Task to complete:
Below are records to print word for word; include none of their pictures.

+++

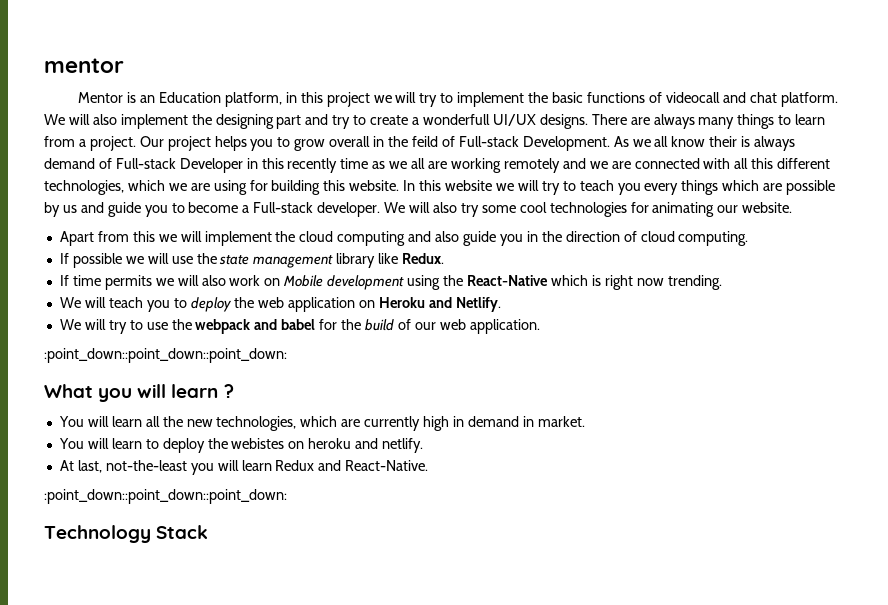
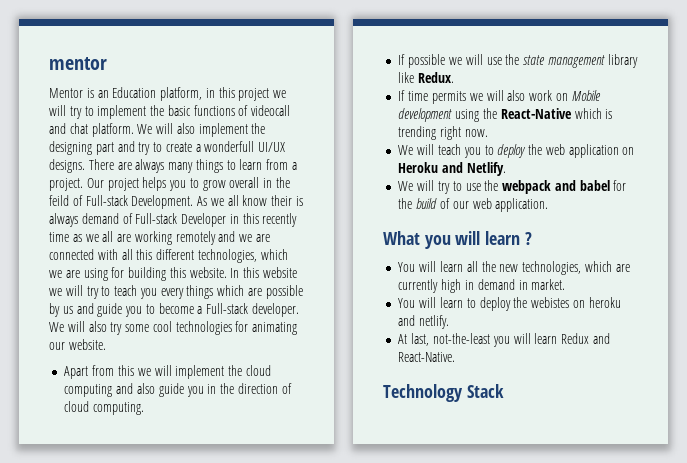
[604,275,722,290] right now trending. -> [398,126,488,140] trending right now.
[44,348,287,363] // :point_down::point_down::point_down: -> (549, 205) none
[44,489,287,504] // :point_down::point_down::point_down: -> (456, 357) none

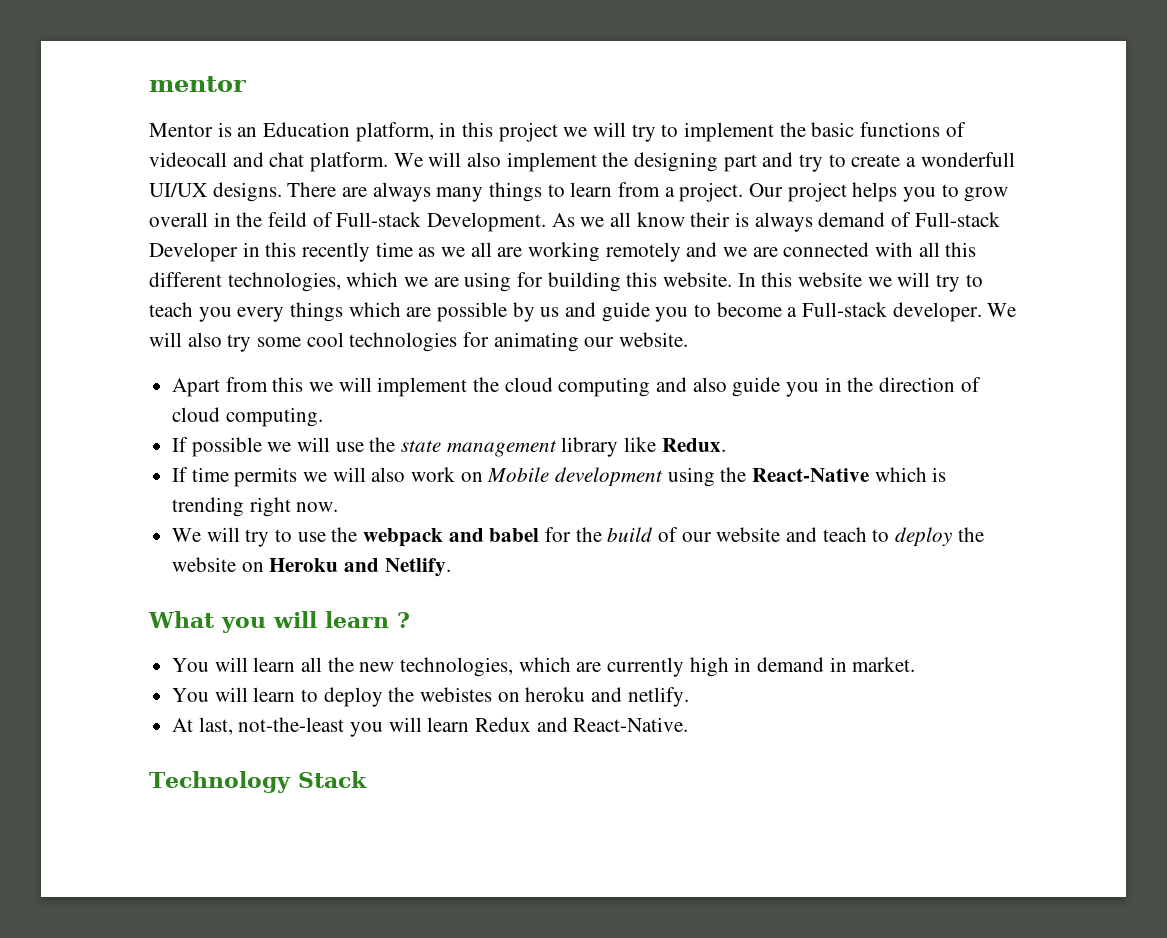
[398,144,635,158] [398,162,506,176] // We will teach you to deploy the web application on Heroku and Netlify. -> (339, 507) none
[472,198,549,212] web application. -> [716,527,984,547] [172,557,451,577] website and teach to deploy the website on Heroku and Netlify.

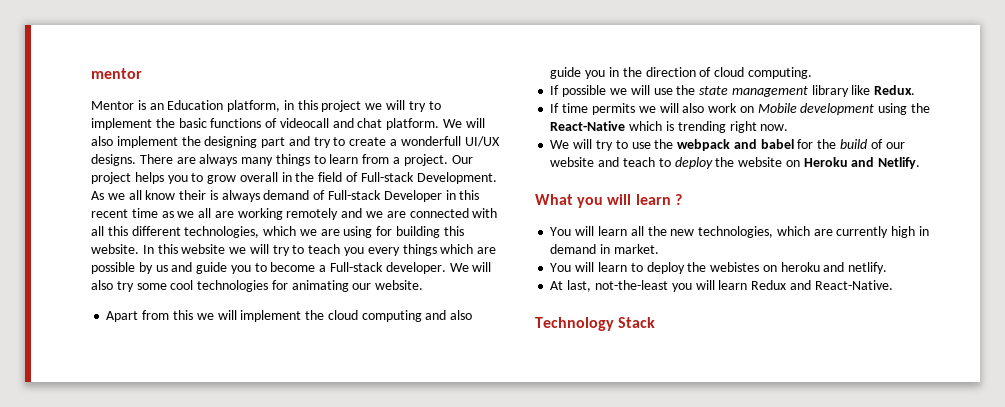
[268,212,308,227] feild -> [318,172,343,182] field
[302,242,371,262] recently -> [91,209,128,218] recent

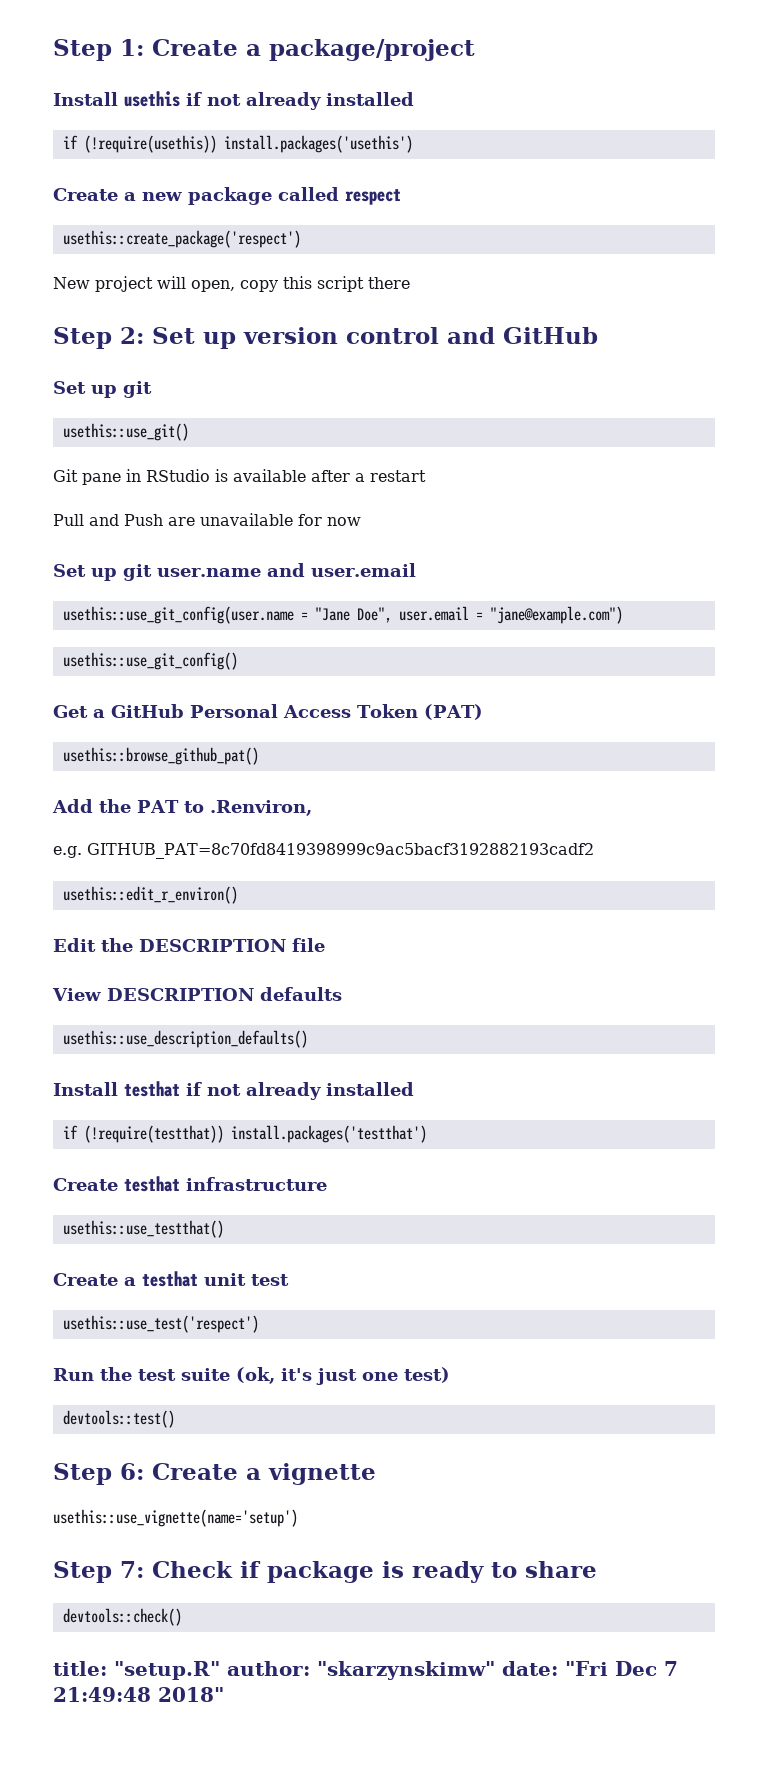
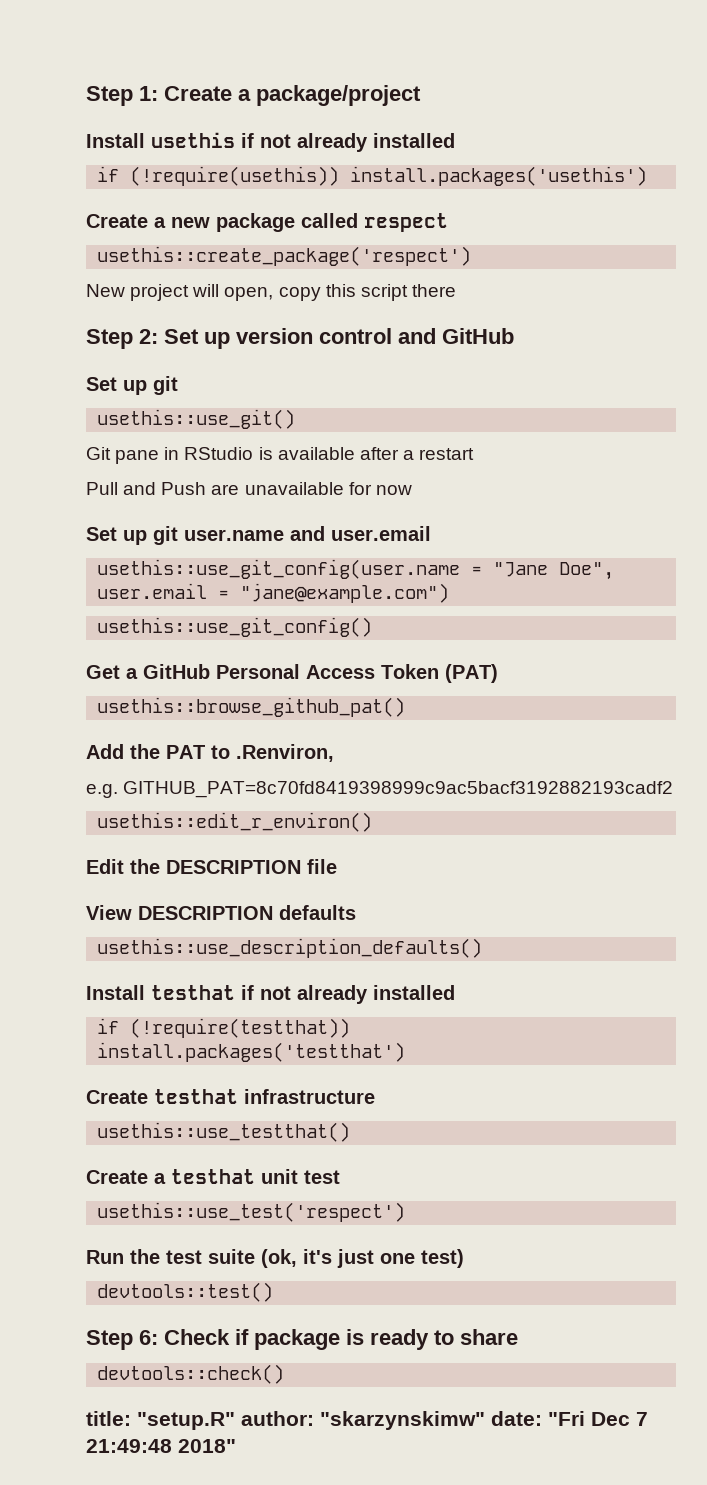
[152,1463,376,1485] [53,1509,298,1527] [53,1561,144,1583] Create a vignette // usethis::use_vignette(name='setup') // Step 7: -> (158, 1337) none

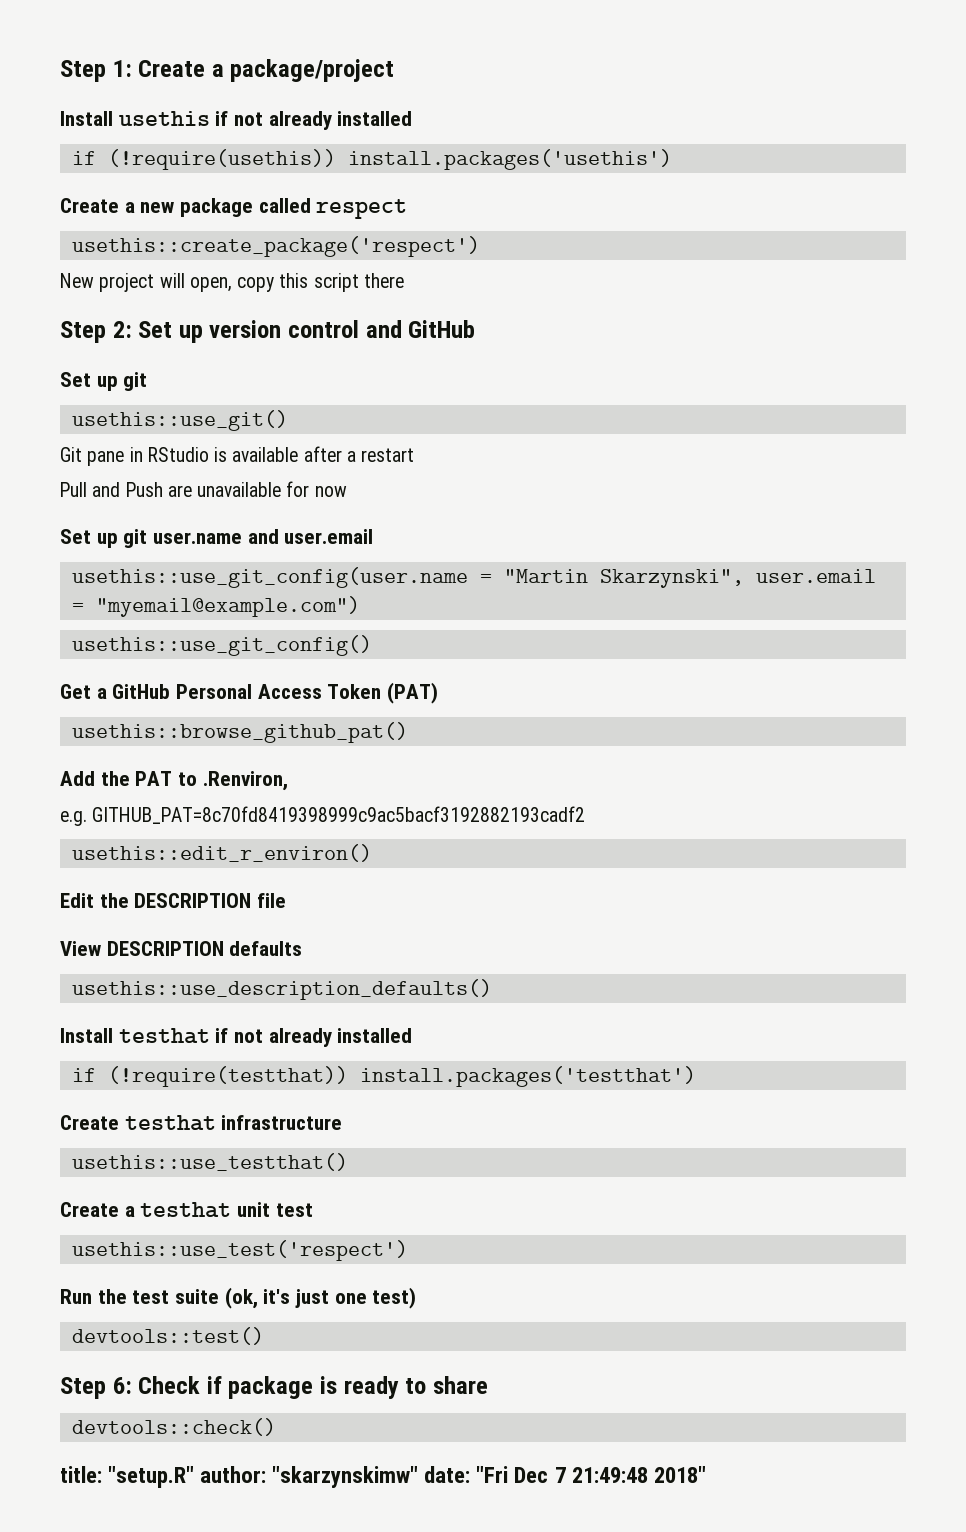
[493,562,615,580] "Jane Doe", -> [503,569,744,588] "Martin Skarzynski",
[240,583,450,603] "jane@example.com") -> [95,596,360,617] "myemail@example.com")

+++

Answer:
[604,275,722,290] right now trending. -> [398,126,488,140] trending right now.
[44,348,287,363] // :point_down::point_down::point_down: -> (549, 205) none
[44,489,287,504] // :point_down::point_down::point_down: -> (456, 357) none

[398,144,635,158] [398,162,506,176] // We will teach you to deploy the web application on Heroku and Netlify. -> (339, 507) none
[472,198,549,212] web application. -> [716,527,984,547] [172,557,451,577] website and teach to deploy the website on Heroku and Netlify.

[268,212,308,227] feild -> [318,172,343,182] field
[302,242,371,262] recently -> [91,209,128,218] recent

[152,1463,376,1485] [53,1509,298,1527] [53,1561,144,1583] Create a vignette // usethis::use_vignette(name='setup') // Step 7: -> (158, 1337) none

[493,562,615,580] "Jane Doe", -> [503,569,744,588] "Martin Skarzynski",
[240,583,450,603] "jane@example.com") -> [95,596,360,617] "myemail@example.com")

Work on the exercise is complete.